Office Mix is in the Mix

Microsoft is continuing the beta rollout of the online education authoring and delivery platform Office Mix.  As we have discussed previously, Office Mix is an add-in to Microsoft Powerpoint which allows one to develop online lectures and presentations that include video narration, inking for noting and highlighting, inline assessments/surveys, and screen capture demos.

Distinguished scientist Anoop Gupta from Microsoft and professor Andy Dam of Brown University gave a demonstration of Mix in association with the recent Microsoft Research Faculty Summit:

Office Mix allows you to use Powerpoint tools to create a rich online presentation on a PC, and then deliver that content via a number of supported browsers in a cross-platform manner using cloud-based storage. Microsoft recently added an API which makes it relatively easy to create “labs” (simulators, calculators, animations, etc.) that will run in the Mix viewer across various browser and OS platforms.

At Course Gateway we consider Mix as a possible game-changer in terms of ease of authoring and delivery, but there are a number of issues we are tracking:

– How well will Office Mix interact with existing Learning Management Systems and Digital Content repositories?
– What are facilities for tagging and searching Mix content?
– What are supported models for sharing and linking Mix presentations, ranging from free public access to fine-grained pay-per-view options?
– What it the depth and breadth of Microsoft’s commitment to Office Mix as part of the evolving Office productivity suite?

Content Management Goes to School

By now Content Management Systems (CMS) are well established in most corporate environments — especially those heavily regulated such as transportation, energy, and legal verticals.  Firms whose product is content have also invested heavily in CMS though typically these systems are optimized for rich media management which brings with it special challenges associated with video and image files.

Today another major content industry, higher education, is on the road to widespread adoption of media management systems.  The benefits of being able to quickly find, view, and understand usage rights to large archives of digital media optimized for integration into courses is increasingly being recognized — not by CIO’s but by course instructors who increasingly rely upon digital material in-class and out-of-class.  As a professor myself, I know I greatly prefer re-use of existing high quality content as opposed to trying to create everything from scratch.  Content management systems can help greatly in easing the discovery, access, and re-use of such content.

Of course existing Learning Management Systems already do incorporate content management to some extent.  However the paradigm has been courses and the major feature driver is automation and administration not rich media management.  Also major publishers are now extending their extensive investments in content management outside their corporate boundaries as learning platforms onto which professors and students can pull and push content.

The important new development however is that today faculty are creating a much stronger pull for sophisticated content management systems.  Software vendors and publishers efforts are now part of increasingly broad content management ecosystem that also includes robust and sophisticated digital media management systems from the open-source communities such as DSpace, Fedora, and Hydra.

To be clear content management systems are just part of the equation.
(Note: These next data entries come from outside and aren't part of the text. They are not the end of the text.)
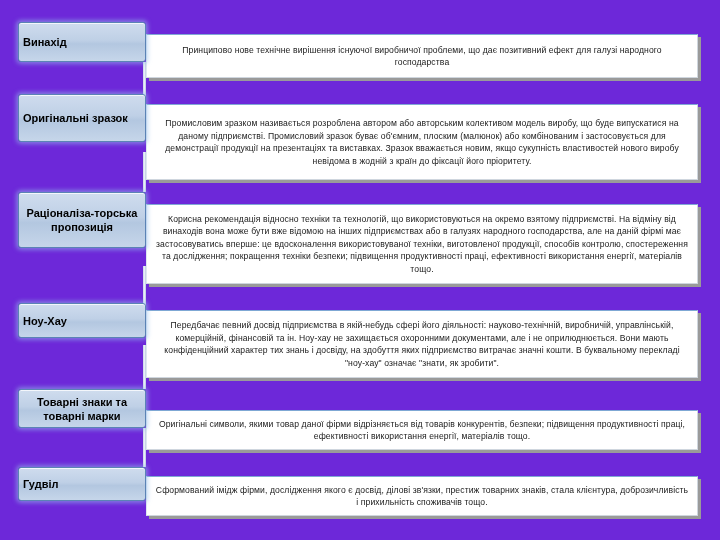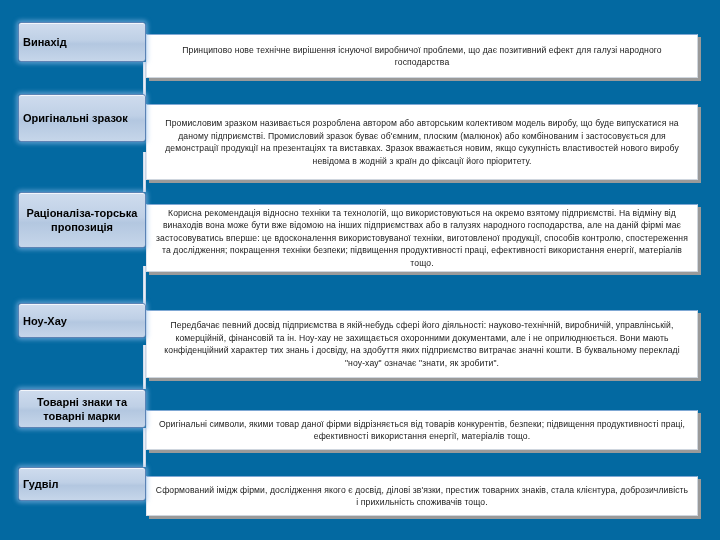--- a/index.html
+++ b/index.html
@@ -18,7 +18,7 @@
     position: relative;
     width: 720px;
     height: 540px;
-    background: #0369a1;
+    background: #6d28d9;
   }
 
   

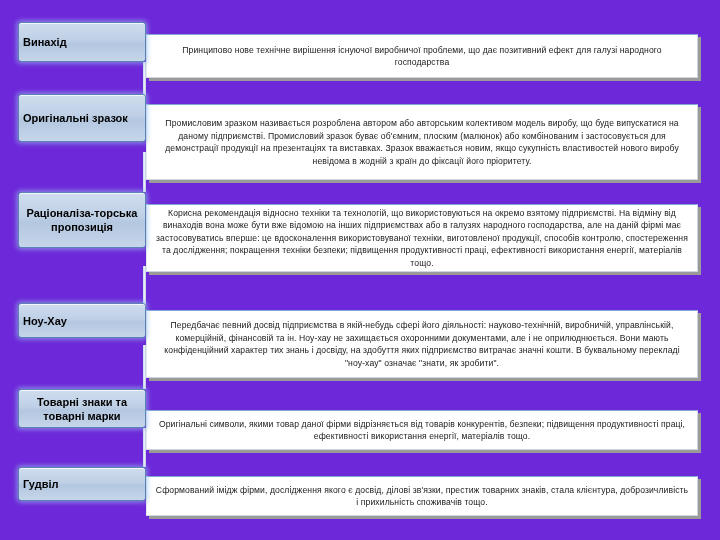--- a/index.html
+++ b/index.html
@@ -132,7 +132,7 @@
 
   <div class="row" style="top:0px;">
     <div class="stub" style="top:232px;"></div>
-    <div class="desc-panel" style="top:204px;height:68px;">
+    <div class="desc-panel" style="top:204px;height:80px;">
       <span class="desc-text">Корисна рекомендація відносно техніки та технологій, що використовуються на окремо взятому підприємстві. На відміну від винаходів вона може  бути вже відомою на інших підприємствах або в галузях народного господарства, але на даній фірмі має застосовуватись вперше: це вдосконалення використовуваної техніки, виготовленої продукції, способів контролю, спостереження та дослідження; покращення техніки безпеки; підвищення продуктивності праці, ефективності використання енергії, матеріалів тощо.</span>
     </div>
     <div class="label-box" style="top:192px;height:56px;">

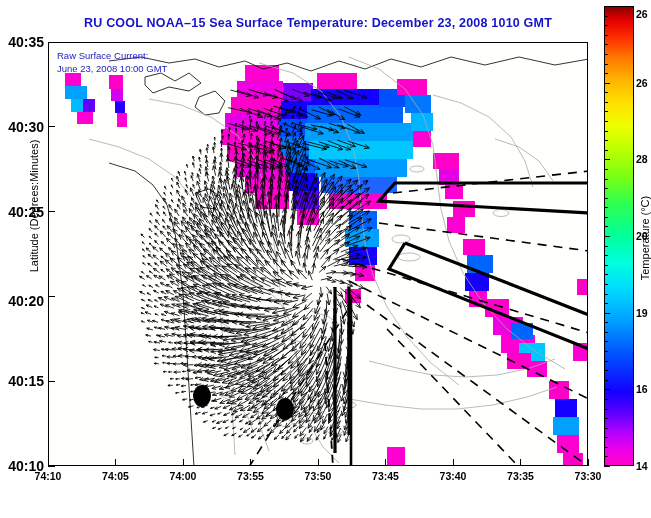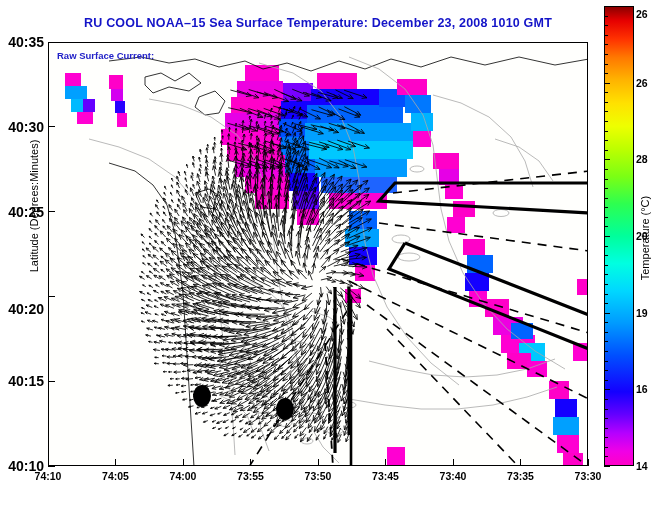--- a/index.html
+++ b/index.html
@@ -20,7 +20,7 @@
 
   
   #annot{position:absolute;left:8px;top:6px;color:#2222c8;font-size:9.5px;
-         line-height:13px;white-space:nowrap;z-index:9;font-weight:700;}
+         line-height:13px;white-space:nowrap;z-index:9;font-weight:400;}
 
   
   #scalebar{position:absolute;left:8px;top:378px;z-index:9;}

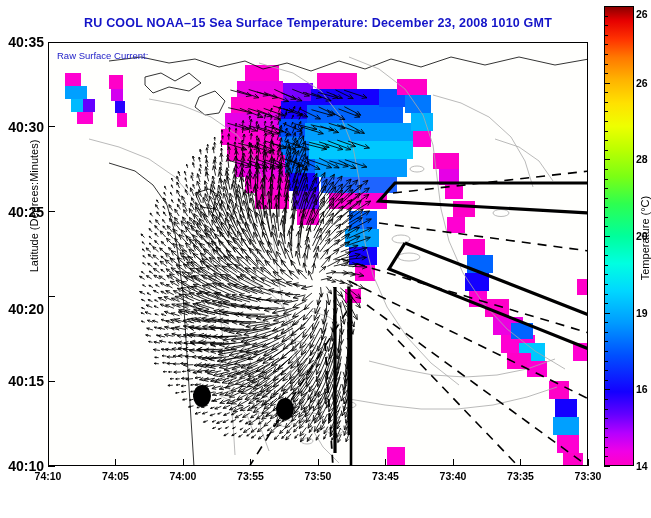--- a/index.html
+++ b/index.html
@@ -1440,6 +1440,7 @@
 
       <div id="annot">
         <div>Raw Surface Current:</div>
+        <div>June 23, 2008 10:00 GMT</div>
       </div>
 
 

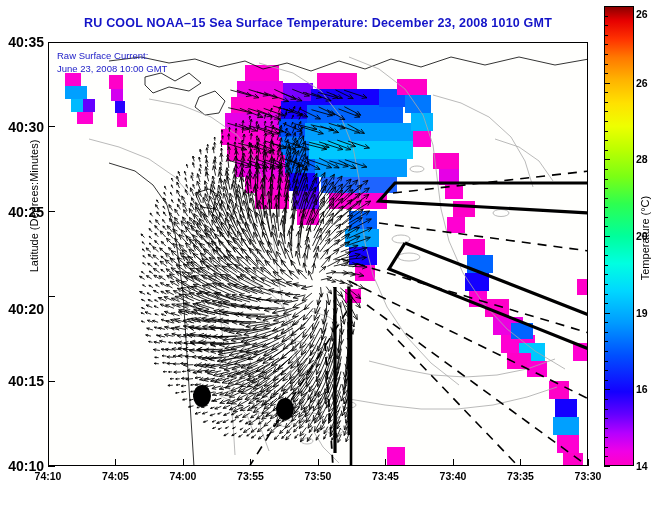--- a/index.html
+++ b/index.html
@@ -1474,7 +1474,7 @@
       <div style="position: absolute; left: 48px; top: 126.3px; width: 7px; height: 1px; background: rgb(0, 0, 0);"></div>
       <div class="ytick" style="top: 211.6px;">40:25</div>
       <div style="position: absolute; left: 48px; top: 211.1px; width: 7px; height: 1px; background: rgb(0, 0, 0);"></div>
-      <div class="ytick" style="top: 309px;">40:20</div>
+      <div class="ytick" style="top: 301px;">40:20</div>
       <div style="position: absolute; left: 48px; top: 295.9px; width: 7px; height: 1px; background: rgb(0, 0, 0);"></div>
       <div class="ytick" style="top: 381.2px;">40:15</div>
       <div style="position: absolute; left: 48px; top: 380.7px; width: 7px; height: 1px; background: rgb(0, 0, 0);"></div>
Learning is not just about consuming well managed content (as the IBM White Paper highlighted in our “Noteworthy” section to the right speaks to very well).  It’s always been about students creating, sharing, and discussing content — that today much of this can be done increasingly online provides many more options for students, professors, and learning stakeholders like companies and governments.  As such if your institution has not already invested in a shared platform for content and media management, now is a terrific time to get started.